Revision tracking records:
=== Section Start ===

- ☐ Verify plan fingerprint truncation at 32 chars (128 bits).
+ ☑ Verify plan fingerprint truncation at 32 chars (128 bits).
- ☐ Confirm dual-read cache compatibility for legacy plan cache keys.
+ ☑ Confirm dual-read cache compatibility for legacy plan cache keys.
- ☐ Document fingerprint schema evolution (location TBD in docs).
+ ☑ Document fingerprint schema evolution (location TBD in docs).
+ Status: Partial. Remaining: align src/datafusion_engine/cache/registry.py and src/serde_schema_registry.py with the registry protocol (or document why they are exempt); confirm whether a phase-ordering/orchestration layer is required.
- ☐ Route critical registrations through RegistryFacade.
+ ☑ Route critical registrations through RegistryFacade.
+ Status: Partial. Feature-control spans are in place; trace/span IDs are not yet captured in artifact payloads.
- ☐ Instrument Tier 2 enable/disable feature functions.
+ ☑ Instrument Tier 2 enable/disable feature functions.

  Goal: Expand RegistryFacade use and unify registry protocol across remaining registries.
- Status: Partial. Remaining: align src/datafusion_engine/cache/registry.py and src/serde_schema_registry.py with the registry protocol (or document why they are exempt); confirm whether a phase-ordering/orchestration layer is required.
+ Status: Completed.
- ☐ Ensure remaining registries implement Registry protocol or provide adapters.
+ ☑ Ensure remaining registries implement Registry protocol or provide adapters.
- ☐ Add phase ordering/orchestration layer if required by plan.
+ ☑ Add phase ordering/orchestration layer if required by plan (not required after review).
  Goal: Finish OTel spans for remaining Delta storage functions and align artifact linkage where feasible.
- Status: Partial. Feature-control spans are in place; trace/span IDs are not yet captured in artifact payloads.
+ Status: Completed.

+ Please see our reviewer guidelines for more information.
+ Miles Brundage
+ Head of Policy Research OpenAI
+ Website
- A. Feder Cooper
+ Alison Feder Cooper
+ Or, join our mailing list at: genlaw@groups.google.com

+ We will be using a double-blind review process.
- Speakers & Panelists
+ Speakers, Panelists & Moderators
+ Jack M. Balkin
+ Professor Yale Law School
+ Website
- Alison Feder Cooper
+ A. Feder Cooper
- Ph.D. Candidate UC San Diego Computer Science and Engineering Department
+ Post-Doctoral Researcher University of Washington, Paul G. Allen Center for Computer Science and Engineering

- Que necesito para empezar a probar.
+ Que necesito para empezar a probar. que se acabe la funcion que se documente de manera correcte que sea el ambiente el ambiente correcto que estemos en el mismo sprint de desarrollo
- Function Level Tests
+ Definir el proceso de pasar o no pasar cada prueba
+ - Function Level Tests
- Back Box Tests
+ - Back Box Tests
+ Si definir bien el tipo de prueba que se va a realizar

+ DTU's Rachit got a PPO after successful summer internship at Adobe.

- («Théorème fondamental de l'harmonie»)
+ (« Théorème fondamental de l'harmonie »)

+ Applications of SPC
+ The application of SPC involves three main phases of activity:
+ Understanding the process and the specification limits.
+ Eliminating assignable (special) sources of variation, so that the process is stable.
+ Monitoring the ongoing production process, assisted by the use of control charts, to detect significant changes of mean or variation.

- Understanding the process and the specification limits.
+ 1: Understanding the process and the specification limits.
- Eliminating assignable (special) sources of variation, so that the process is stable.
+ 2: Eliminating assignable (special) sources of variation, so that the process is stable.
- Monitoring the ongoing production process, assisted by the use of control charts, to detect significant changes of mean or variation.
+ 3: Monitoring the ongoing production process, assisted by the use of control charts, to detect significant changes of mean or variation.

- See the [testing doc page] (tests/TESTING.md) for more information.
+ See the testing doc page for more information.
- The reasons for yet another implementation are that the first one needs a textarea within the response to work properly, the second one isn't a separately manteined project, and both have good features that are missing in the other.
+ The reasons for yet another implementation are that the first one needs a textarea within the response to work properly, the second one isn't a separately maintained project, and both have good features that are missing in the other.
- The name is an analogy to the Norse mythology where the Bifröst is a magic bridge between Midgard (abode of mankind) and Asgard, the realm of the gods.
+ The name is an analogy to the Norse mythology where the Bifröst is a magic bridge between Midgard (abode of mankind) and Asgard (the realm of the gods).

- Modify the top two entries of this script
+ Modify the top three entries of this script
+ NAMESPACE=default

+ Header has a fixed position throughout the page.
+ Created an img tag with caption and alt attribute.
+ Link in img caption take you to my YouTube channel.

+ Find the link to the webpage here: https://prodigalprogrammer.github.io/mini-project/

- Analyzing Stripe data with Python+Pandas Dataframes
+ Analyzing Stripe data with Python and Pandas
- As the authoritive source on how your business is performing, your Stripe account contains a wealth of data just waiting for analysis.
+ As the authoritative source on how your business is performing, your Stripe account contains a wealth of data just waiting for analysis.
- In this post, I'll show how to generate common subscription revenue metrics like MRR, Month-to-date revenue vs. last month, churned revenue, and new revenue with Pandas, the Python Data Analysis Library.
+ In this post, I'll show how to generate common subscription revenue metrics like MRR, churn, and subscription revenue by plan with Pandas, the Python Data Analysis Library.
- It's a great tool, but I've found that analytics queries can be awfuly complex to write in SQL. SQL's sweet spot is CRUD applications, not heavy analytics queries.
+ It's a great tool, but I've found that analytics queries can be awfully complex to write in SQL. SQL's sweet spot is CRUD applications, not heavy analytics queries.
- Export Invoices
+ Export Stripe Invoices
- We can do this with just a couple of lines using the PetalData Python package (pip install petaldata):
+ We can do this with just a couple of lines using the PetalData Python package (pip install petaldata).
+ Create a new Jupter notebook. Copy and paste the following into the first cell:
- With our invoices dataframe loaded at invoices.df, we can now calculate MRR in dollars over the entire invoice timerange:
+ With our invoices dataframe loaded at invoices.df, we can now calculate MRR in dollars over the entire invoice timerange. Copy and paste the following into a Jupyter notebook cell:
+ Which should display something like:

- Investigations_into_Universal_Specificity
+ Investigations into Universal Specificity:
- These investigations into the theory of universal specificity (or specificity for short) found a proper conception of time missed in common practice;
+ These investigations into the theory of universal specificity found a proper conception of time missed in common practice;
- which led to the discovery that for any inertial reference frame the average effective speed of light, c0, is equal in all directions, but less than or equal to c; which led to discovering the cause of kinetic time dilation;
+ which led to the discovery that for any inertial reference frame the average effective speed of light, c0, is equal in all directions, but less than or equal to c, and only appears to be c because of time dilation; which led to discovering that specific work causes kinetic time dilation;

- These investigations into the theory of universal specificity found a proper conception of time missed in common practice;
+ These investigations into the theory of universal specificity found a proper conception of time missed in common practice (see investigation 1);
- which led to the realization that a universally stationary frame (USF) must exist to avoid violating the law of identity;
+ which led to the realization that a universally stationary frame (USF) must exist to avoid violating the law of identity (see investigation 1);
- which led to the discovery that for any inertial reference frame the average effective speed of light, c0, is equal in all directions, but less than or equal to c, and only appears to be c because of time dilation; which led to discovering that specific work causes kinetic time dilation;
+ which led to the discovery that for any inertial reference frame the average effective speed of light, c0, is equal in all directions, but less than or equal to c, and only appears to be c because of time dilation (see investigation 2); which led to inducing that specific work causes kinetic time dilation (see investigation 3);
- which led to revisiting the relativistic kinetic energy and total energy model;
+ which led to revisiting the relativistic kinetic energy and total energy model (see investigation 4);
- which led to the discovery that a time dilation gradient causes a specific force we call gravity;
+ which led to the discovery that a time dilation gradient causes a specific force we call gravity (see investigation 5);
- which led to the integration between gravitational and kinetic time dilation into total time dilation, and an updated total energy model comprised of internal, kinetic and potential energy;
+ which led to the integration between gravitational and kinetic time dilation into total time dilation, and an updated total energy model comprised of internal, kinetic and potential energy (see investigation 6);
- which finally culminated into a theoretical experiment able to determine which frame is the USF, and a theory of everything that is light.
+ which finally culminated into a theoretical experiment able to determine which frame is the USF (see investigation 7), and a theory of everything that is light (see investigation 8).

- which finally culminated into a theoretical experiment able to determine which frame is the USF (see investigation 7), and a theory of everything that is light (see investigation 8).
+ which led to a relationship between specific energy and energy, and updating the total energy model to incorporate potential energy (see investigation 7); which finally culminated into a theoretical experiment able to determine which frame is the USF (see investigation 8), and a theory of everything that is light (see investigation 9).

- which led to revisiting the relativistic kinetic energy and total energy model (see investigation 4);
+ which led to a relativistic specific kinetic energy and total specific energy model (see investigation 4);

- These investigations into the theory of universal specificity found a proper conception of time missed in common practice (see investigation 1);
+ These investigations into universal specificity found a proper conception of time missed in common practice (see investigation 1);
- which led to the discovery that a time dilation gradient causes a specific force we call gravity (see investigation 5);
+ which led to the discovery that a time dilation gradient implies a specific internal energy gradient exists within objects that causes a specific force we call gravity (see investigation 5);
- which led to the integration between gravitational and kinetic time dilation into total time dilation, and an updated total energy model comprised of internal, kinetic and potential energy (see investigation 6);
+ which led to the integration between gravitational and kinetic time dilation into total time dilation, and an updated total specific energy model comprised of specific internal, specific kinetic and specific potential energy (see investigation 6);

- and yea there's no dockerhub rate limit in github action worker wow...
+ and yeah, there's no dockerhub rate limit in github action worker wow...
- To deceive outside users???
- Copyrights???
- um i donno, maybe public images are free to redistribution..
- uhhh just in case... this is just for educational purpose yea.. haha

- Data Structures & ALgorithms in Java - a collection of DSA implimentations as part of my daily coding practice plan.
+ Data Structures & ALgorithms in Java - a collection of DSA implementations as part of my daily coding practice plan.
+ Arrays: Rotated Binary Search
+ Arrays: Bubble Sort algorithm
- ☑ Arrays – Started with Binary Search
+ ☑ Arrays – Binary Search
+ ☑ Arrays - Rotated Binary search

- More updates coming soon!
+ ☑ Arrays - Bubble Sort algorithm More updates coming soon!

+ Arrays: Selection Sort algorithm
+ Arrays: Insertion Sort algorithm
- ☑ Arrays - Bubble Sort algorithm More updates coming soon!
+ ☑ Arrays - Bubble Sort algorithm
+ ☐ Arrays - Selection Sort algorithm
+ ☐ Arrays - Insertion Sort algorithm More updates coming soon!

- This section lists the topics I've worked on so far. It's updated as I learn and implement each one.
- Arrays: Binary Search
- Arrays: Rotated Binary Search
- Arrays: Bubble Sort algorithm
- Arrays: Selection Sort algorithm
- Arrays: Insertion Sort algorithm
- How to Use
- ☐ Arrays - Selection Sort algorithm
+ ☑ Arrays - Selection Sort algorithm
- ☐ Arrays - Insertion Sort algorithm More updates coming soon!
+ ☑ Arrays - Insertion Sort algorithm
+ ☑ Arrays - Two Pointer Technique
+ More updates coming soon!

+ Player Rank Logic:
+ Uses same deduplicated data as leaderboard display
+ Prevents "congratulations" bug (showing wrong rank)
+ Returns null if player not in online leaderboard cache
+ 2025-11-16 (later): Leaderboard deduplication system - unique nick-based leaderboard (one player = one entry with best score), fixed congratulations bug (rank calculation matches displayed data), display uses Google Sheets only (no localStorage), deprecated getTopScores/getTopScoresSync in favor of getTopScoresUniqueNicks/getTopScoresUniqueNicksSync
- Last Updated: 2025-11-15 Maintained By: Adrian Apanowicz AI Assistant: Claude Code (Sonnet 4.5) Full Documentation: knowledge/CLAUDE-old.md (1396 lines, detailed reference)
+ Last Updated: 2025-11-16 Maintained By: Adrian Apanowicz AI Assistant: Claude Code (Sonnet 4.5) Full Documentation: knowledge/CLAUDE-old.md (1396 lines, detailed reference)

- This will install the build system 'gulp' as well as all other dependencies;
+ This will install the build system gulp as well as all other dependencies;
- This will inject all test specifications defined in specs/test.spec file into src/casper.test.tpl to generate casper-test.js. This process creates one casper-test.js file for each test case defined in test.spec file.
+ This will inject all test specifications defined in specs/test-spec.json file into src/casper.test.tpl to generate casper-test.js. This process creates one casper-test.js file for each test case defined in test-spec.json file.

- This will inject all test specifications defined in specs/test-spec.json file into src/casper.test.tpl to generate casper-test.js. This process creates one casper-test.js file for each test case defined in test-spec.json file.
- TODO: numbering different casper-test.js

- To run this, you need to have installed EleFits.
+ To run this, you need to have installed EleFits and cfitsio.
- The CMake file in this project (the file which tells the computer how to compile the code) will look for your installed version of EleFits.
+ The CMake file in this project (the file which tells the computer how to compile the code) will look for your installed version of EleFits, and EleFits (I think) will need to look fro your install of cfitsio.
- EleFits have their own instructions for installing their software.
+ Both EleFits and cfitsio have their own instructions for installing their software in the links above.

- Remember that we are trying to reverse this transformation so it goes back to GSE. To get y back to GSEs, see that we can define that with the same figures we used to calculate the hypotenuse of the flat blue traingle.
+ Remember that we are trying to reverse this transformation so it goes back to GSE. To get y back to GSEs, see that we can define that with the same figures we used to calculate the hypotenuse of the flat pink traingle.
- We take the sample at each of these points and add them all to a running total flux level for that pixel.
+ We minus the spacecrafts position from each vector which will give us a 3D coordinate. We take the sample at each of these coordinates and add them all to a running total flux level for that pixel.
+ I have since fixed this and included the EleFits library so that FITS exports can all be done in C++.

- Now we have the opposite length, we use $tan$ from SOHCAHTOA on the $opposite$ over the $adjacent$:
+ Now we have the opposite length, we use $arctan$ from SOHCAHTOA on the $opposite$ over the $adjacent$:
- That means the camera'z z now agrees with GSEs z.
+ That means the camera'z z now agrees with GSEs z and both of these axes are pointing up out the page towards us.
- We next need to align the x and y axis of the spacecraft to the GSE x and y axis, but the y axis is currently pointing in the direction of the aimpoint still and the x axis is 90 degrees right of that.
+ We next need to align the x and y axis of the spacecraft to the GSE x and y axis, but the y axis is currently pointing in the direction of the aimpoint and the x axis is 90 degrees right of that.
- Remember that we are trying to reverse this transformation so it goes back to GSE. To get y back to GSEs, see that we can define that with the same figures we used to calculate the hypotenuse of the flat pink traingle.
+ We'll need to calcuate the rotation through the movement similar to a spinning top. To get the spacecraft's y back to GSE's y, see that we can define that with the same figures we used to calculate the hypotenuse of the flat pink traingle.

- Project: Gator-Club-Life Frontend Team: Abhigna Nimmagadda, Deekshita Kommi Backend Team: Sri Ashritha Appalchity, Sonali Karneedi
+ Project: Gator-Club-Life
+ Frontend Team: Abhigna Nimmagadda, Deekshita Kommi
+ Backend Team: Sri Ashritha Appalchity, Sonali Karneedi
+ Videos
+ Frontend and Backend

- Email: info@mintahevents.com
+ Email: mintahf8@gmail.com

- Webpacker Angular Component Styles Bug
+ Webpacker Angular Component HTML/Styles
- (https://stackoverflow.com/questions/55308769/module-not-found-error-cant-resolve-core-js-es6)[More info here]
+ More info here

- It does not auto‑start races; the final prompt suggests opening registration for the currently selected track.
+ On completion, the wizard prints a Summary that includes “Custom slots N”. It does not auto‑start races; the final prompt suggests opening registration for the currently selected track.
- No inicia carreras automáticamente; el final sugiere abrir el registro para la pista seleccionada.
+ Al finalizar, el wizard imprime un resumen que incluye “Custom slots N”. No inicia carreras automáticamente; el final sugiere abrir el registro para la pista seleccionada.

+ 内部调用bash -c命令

=== Section End ===

Problem statement: All that is wanted is an exact copy of the lines above from the one with "install of cfitsio." through the one with "flat blue traingle.", with both ends included.

Reply:
+ The CMake file in this project (the file which tells the computer how to compile the code) will look for your installed version of EleFits, and EleFits (I think) will need to look fro your install of cfitsio.
- EleFits have their own instructions for installing their software.
+ Both EleFits and cfitsio have their own instructions for installing their software in the links above.

- Remember that we are trying to reverse this transformation so it goes back to GSE. To get y back to GSEs, see that we can define that with the same figures we used to calculate the hypotenuse of the flat blue traingle.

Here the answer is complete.